Task statement:
Pictures excluded, output exactly the lines from the one containing "[750,195,867,216] accepted, all" through the last line of the listing below.

Data supplied:
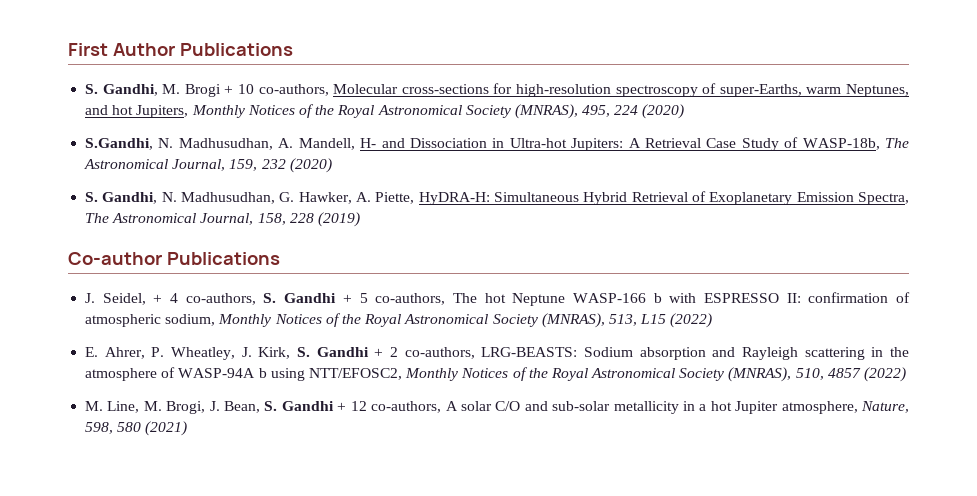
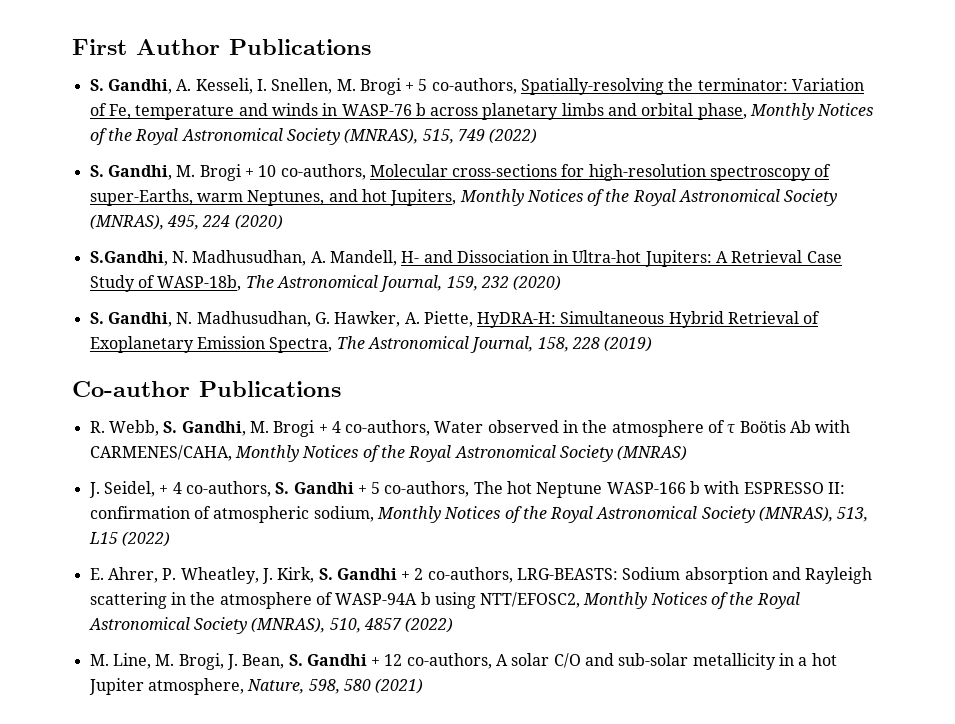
(293, 49) none -> [89,78,865,95] [89,103,874,120] [89,128,538,145] // S. Gandhi, A. Kesseli, I. Snellen, M. Brogi + 5 co-authors, Spatially-resolving the terminator: Variation of Fe, temperature and winds in WASP-76 b across planetary limbs and orbital phase, Monthly Notices of the Royal Astronomical Society (MNRAS), 515, 749 (2022)
(280, 258) none -> [89,420,851,437] [89,445,688,462] // R. Webb, S. Gandhi, M. Brogi + 4 co-authors, Water observed in the atmosphere of τ Boötis Ab with CARMENES/CAHA, Monthly Notices of the Royal Astronomical Society (MNRAS)

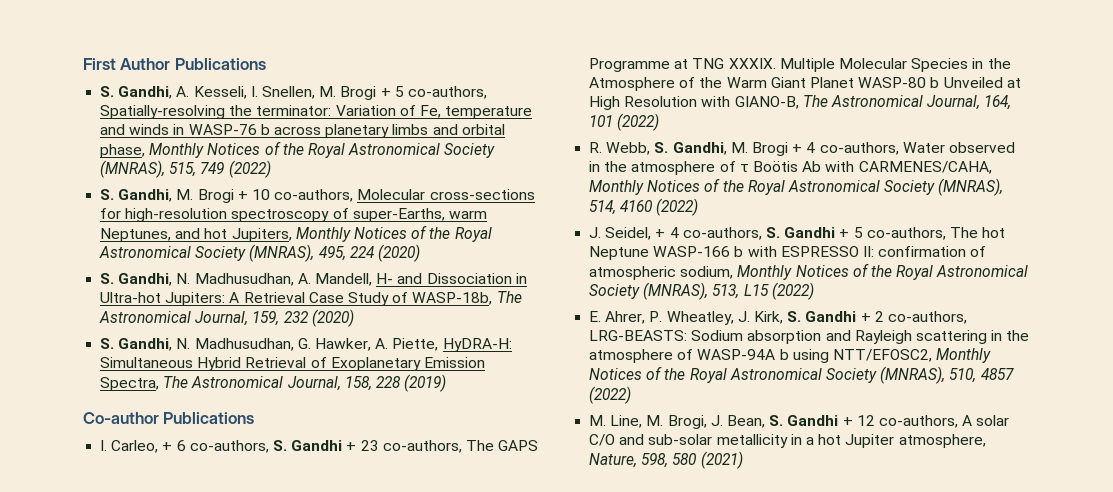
[89,251,168,266] S.Gandhi, -> [100,273,173,286] S. Gandhi,
(341, 389) none -> [100,440,539,453] [589,58,1011,72] [589,77,1021,91] [589,95,1012,110] [589,113,660,131] // I. Carleo, + 6 co-authors, S. Gandhi + 23 co-authors, The GAPS Programme at TNG XXXIX. Multiple Molecular Species in the Atmosphere of the Warm Giant Planet WASP-80 b Unveiled at High Resolution with GIANO-B, The Astronomical Journal, 164, 101 (2022)
[617,445,688,461] (MNRAS) -> [938,178,1004,196] [589,198,699,216] (MNRAS), 514, 4160 (2022)

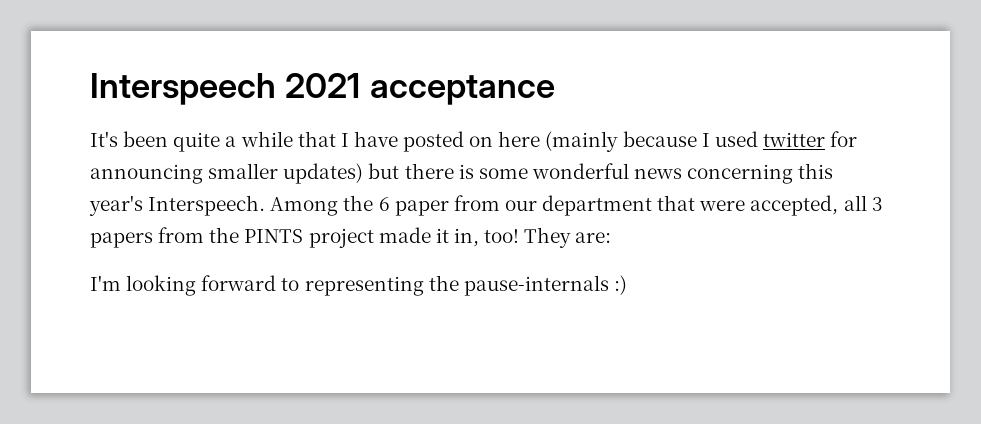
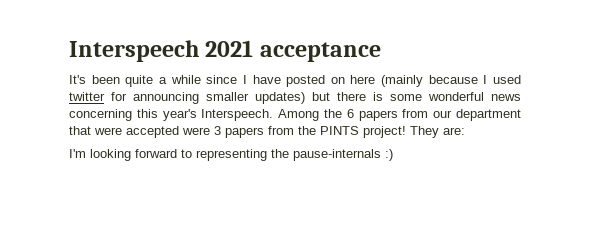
[297,131,336,147] that -> [206,75,238,84] since
[394,200,449,216] paper -> [358,110,398,121] papers
[750,195,867,216] accepted, all -> [126,126,210,138] accepted were
[308,227,520,248] project made it in, too! -> [363,126,406,138] project!

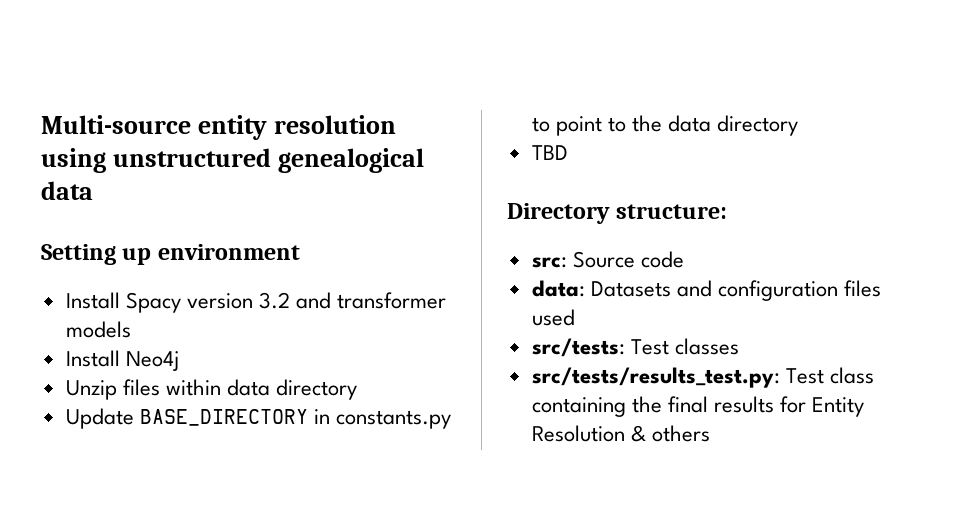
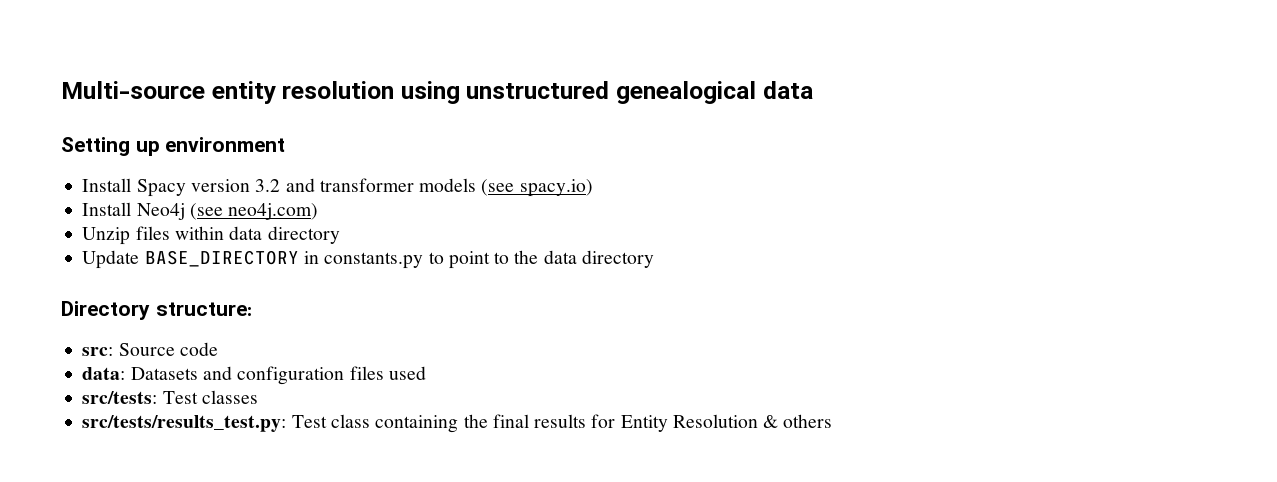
(131, 329) none -> [481,179,593,197] (see spacy.io)
(179, 361) none -> [189,203,319,220] (see neo4j.com)
[531,145,568,160] // TBD -> (654, 259) none

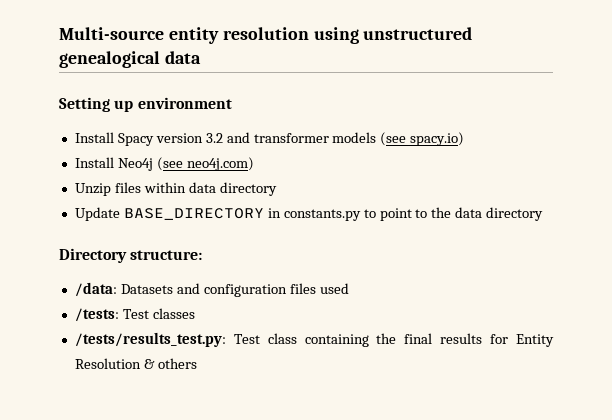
[82,342,218,356] [82,367,126,380] src: Source code // data: -> [74,282,117,297] /data:
[82,391,158,404] src/tests: -> [74,308,119,322] /tests:
[82,415,287,432] src/tests/results_test.py: -> [74,332,226,347] /tests/results_test.py:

Task response:
[750,195,867,216] accepted, all -> [126,126,210,138] accepted were
[308,227,520,248] project made it in, too! -> [363,126,406,138] project!

(131, 329) none -> [481,179,593,197] (see spacy.io)
(179, 361) none -> [189,203,319,220] (see neo4j.com)
[531,145,568,160] // TBD -> (654, 259) none

[82,342,218,356] [82,367,126,380] src: Source code // data: -> [74,282,117,297] /data:
[82,391,158,404] src/tests: -> [74,308,119,322] /tests:
[82,415,287,432] src/tests/results_test.py: -> [74,332,226,347] /tests/results_test.py:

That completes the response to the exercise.